You might have noticed that so far we have avoided using the word "Alert" and instead talked about evaluation results and the current state of an alert rule. The reason for that is at this time in the evaluation of an alert rule the State Manager does not know about alerts, it just knows for each label set the state of an alert rule, the current evaluation and previous evaluations.

Notification of alerts

When an evaluation transitions the state of an alert rule for a given label set from pending to firing or from firing to normal the scheduler creates an alert instance and passes it to Alertmanager. In the case where a label set is transitioning from pending to firing the state of the alert instance is "Firing" and when transitioning from firing to normal the state of the alert instance is "Normal".

Which Alertmanager?

In ngalert it is possible to send alerts to the internal Alertmanager, an external Alertmanager, or both.

The internal Alertmanager is called MultiOrgAlertmanager and creates an Alertmanager for each organization in Grafana to preserve isolation between organizations in Grafana. The MultiOrgAlertmanager receives alerts from the scheduler and then forwards the alert to the correct Alertmanager for the organization.

When Grafana is configured to send alerts to an external Alertmanager it does so via the sender which creates an abstraction over notification of alerts and discovery of external Alertmanagers in Prometheus. The sender receives alerts via the SendAlerts function and then passes them to Prometheus.

How does Alertmanager turn alerts into notifications?

Alertmanager receives alerts via the PutAlerts function. Each alert is validated and its annotations and labels are normalized, then the alerts are put in an in-memory structure. The dispatcher iterates over the alerts and matches it to a route in the configuration as explained here.

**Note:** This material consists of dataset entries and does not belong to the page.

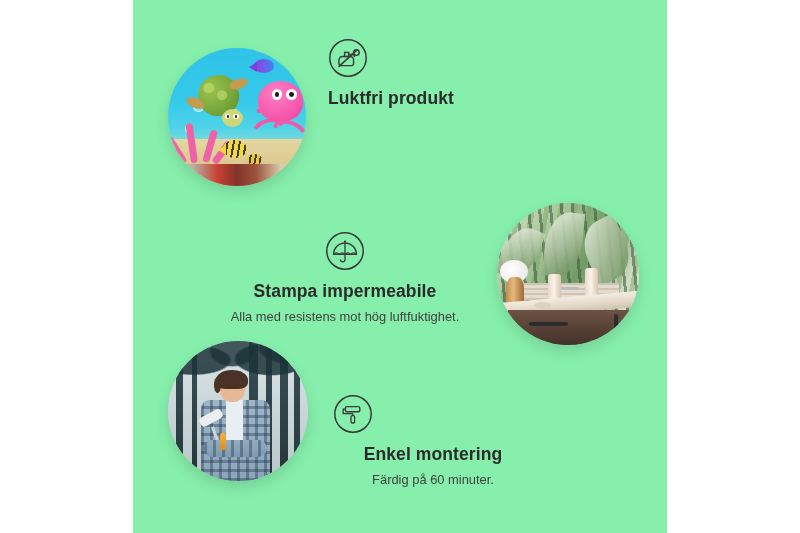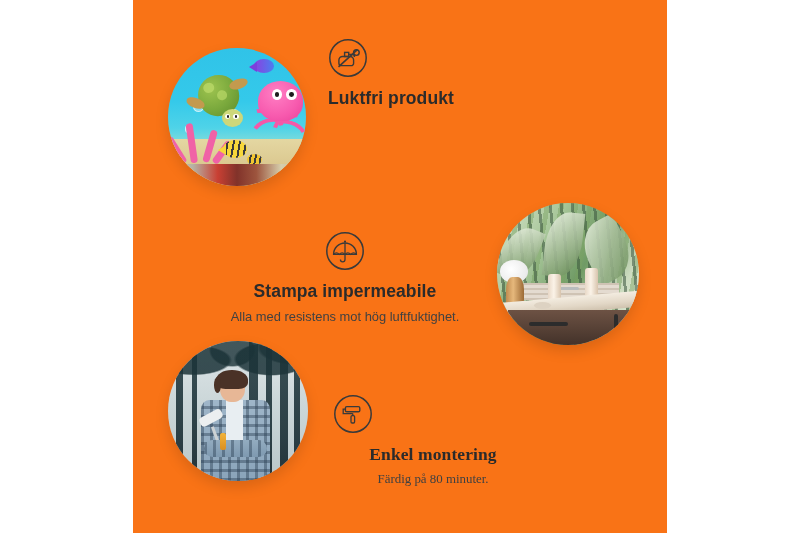--- a/index.html
+++ b/index.html
@@ -19,21 +19,21 @@
     background: #ffffff;
   }
 
   
   #panel {
     position: absolute;
     left: 133px;
     top: 0;
     width: 534px;
     height: 533px;
-    background: #f97316;
+    background: #86efac;
     overflow: hidden;
   }
 
   
   .circle {
     position: absolute;
     border-radius: 50%;
     overflow: hidden;
     box-shadow: 0 6px 14px rgba(0,0,0,0.13);
   }
@@ -376,21 +376,20 @@
   }
   #feature-waterproof .feat-icon { margin: 0 auto; }
   #feature-waterproof .feat-title { margin: 10px 0 5px 0; }
 
   
   #feature-easy {
     left: 200px;  
     top: 394px;
     width: 200px;
     text-align: center;
-    font-family: Liberation Serif, serif;
   }
   #feature-easy .feat-icon { margin: 0 auto 0 0; }
   #feature-easy .feat-title { margin: 10px 0 5px 0; }
 </style>
 </head>
 <body>
 
 <div id="stage">
   <div id="panel">
 
@@ -504,17 +503,17 @@
 
     <div class="feature" id="feature-easy">
       <svg class="feat-icon" viewBox="0 0 40 40">
         <circle cx="20" cy="20" r="18.2" fill="none" stroke="#3a3a3a" stroke-width="1.5"></circle>
         <rect x="12.4" y="12.6" width="14.4" height="5.2" rx="1.4" fill="none" stroke="#3a3a3a" stroke-width="1.4"></rect>
         <path d="M12.4 15.2 h-2.2 v4.4 h9.6" fill="none" stroke="#3a3a3a" stroke-width="1.3"></path>
         <line x1="19.8" y1="19.6" x2="19.8" y2="21.6" stroke="#3a3a3a" stroke-width="1.3"></line>
         <rect x="18" y="21.6" width="3.6" height="7.4" rx="1.2" fill="none" stroke="#3a3a3a" stroke-width="1.3"></rect>
       </svg>
       <h2 class="feat-title">Enkel montering</h2>
-      <p class="feat-body">Färdig på 80 minuter.</p>
+      <p class="feat-body">Färdig på 60 minuter.</p>
     </div>
 
   </div>
 </div>
 
 </body></html>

The alert is then matched to an alert group depending on the configuration in the route. The alert is then sent through a number of stages including silencing and inhibition (which is currently not supported) and at last the receiver which can include wait, de-duplication, retry.

What are notification channels?

Notification channels receive alerts and turn them into notifications and is often the last callback in the receiver after wait, de-duplication and retry.